Thanks again for the comment.

Your "protip" implies that "needed" is a known quantity, which it isn't in this case. It's a new project, new development without any clients at all. Personally, I would rather give too much flexibility and wind it back after a while than not give enough flexibility and have nobody use it because they can't configure it to their needs. The last thing I would want to have happen is for people to give up an attempt to use it because it isn't able to do certain things. That to me is not a protip if you're hoping that people will use it.

I wish I could post saying "Hey this has been proven on ..." but I can't, because it hasn't. My personal credibility has nothing to do with it at all. If you evaluate software purely on someone's credibility then you'd have barely anything to choose from.

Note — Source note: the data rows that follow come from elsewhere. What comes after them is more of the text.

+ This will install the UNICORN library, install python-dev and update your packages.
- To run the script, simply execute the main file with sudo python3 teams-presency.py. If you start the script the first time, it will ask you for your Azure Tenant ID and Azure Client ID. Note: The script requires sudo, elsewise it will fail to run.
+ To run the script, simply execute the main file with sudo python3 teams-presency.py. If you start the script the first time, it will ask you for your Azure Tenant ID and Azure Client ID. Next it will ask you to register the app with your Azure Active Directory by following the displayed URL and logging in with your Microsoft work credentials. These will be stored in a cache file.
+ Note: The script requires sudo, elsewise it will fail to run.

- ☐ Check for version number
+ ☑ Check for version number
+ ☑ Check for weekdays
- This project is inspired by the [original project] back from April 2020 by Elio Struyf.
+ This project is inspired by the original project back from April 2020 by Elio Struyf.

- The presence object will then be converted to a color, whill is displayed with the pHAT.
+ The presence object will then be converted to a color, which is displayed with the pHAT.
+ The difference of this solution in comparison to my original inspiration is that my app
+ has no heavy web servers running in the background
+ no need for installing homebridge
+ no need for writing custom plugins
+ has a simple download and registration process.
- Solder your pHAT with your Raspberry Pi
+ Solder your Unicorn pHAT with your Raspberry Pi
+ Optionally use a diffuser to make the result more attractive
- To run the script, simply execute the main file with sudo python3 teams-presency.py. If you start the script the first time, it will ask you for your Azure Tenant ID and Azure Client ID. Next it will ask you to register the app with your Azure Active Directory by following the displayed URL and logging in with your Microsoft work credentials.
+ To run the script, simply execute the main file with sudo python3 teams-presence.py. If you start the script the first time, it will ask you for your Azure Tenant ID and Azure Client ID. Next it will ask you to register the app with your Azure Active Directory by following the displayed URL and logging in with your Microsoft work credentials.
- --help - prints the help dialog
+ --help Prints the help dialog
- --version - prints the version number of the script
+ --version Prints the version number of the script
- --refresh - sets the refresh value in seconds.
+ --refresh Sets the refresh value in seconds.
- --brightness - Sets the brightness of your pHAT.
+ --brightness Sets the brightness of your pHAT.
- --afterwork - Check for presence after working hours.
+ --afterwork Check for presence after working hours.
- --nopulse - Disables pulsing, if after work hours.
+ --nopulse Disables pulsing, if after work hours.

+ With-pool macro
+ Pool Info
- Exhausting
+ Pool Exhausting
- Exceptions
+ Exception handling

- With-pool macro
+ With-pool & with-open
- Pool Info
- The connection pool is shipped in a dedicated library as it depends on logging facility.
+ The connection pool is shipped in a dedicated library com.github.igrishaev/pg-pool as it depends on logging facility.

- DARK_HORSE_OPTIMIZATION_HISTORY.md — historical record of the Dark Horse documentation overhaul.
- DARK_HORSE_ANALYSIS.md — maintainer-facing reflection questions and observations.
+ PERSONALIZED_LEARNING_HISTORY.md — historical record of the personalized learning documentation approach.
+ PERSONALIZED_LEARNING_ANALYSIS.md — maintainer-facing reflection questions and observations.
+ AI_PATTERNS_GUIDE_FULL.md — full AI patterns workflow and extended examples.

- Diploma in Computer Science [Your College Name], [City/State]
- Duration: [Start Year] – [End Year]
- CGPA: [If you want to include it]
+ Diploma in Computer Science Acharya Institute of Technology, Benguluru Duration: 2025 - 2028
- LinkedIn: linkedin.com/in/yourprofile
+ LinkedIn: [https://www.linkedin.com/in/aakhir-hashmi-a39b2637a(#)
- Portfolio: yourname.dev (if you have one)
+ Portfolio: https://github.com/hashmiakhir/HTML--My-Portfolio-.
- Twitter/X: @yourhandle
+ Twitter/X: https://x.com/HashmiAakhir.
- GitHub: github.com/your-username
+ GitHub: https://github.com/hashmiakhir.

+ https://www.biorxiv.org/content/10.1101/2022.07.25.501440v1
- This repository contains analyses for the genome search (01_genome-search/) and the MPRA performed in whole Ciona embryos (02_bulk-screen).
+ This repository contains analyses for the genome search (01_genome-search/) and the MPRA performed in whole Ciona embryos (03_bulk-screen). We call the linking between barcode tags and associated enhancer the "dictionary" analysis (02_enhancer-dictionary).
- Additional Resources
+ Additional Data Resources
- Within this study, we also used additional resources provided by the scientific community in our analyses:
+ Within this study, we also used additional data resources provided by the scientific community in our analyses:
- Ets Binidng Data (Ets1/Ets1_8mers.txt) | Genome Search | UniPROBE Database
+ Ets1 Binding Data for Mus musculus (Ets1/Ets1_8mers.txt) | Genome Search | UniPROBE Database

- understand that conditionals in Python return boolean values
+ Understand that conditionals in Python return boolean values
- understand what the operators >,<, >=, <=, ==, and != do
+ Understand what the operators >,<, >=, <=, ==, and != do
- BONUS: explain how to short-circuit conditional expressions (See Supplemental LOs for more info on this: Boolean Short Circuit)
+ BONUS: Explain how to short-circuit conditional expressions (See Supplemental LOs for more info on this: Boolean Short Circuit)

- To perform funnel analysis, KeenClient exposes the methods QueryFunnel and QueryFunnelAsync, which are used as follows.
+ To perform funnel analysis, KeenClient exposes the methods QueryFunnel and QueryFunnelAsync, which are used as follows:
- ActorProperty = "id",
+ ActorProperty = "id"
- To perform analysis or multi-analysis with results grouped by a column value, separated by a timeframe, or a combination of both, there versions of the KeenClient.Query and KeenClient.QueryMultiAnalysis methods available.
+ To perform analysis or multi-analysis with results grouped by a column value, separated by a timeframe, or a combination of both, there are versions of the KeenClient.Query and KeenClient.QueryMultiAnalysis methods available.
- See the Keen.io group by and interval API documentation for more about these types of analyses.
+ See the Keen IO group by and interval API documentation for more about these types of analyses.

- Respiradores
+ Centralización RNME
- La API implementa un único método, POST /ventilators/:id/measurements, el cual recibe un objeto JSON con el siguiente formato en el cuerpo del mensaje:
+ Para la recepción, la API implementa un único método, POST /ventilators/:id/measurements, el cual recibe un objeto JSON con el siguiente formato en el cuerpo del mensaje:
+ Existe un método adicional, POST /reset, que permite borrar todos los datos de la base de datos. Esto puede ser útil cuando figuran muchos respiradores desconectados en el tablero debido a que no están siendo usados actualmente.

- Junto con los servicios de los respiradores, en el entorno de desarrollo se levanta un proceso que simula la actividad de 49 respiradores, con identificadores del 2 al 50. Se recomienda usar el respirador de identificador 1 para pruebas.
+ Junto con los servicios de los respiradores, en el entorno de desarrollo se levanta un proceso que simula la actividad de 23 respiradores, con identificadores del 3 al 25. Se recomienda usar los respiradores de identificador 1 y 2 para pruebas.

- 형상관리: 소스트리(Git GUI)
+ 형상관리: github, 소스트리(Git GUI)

For me, it's solving a problem that I have, and solving it quite well. From the feedback I've got elsewhere, others have felt the same and don't really have an issue with a typical XML configuration that you find in almost any .NET application.

While I appreciate the idea, I am not dumping the XML. It's idiomatic .NET configuration, and I am not going to fly in the face of this convention due to my, or any other person's, bias against XML.

You can specify the configuration through code, the XML-driven config is just one way that you can configure it.

I'm not sure which twenty lines of boilerplate you're talking about. I see 2 for configuration, and one to create a client. I don't see the redundancy, and I also don't see any of the configuration as useless. Each entry serves a specific purpose, and can be specified or left as a default (except for important properties such as host name). I don't believe that forcing hard-coding of configuration is a better option over XML, particularly in the ecosystem this library lives in.

> Read the rest of what I said.

I read it. Multiple times. And that was before I responded.

equark is saying that he doesn't want to write boilerplate code. You're saying that XML config is redundant and sitting around uselessly. I don't see those as the same thing.

If you don't work with .NET then obviously this library isn't targeted at you. Hence, feel free not to use it :)

Personally this difference of opinion is moot, as the configuration/wiring of settings is such a small part of the library. It is possible to configure it easily to fit your environment, even if it's 1 or 2 lines of code more than you'd like.

I'd be keen to hear what you had to say about the other 98% of the code. ie. The bit that actually does something interesting.

Thanks for the critique.

My design preference is to make sure the default option feels natural in the f# or ironpython interactive console. I should be able to interact with Riak with no XML and one line to connect. Obviously it's only 2% but it's the first 2%.
This is the most interesting point made so far. Agreed, I had not considered the likes of FSI. That does come with the issue of being painful reading XML config from app.config files, but can easily be handled via what we have.

Would you consider this to be out of the question:

    open CorrugatedIron.Comms
    
    let cluster = RiakCluster.CreateFromConfig("section", "path/to/file.config")
    let client = cluster.CreateClient()
You should at least offer a no config file option, so I can just point to my localhost when testing things out.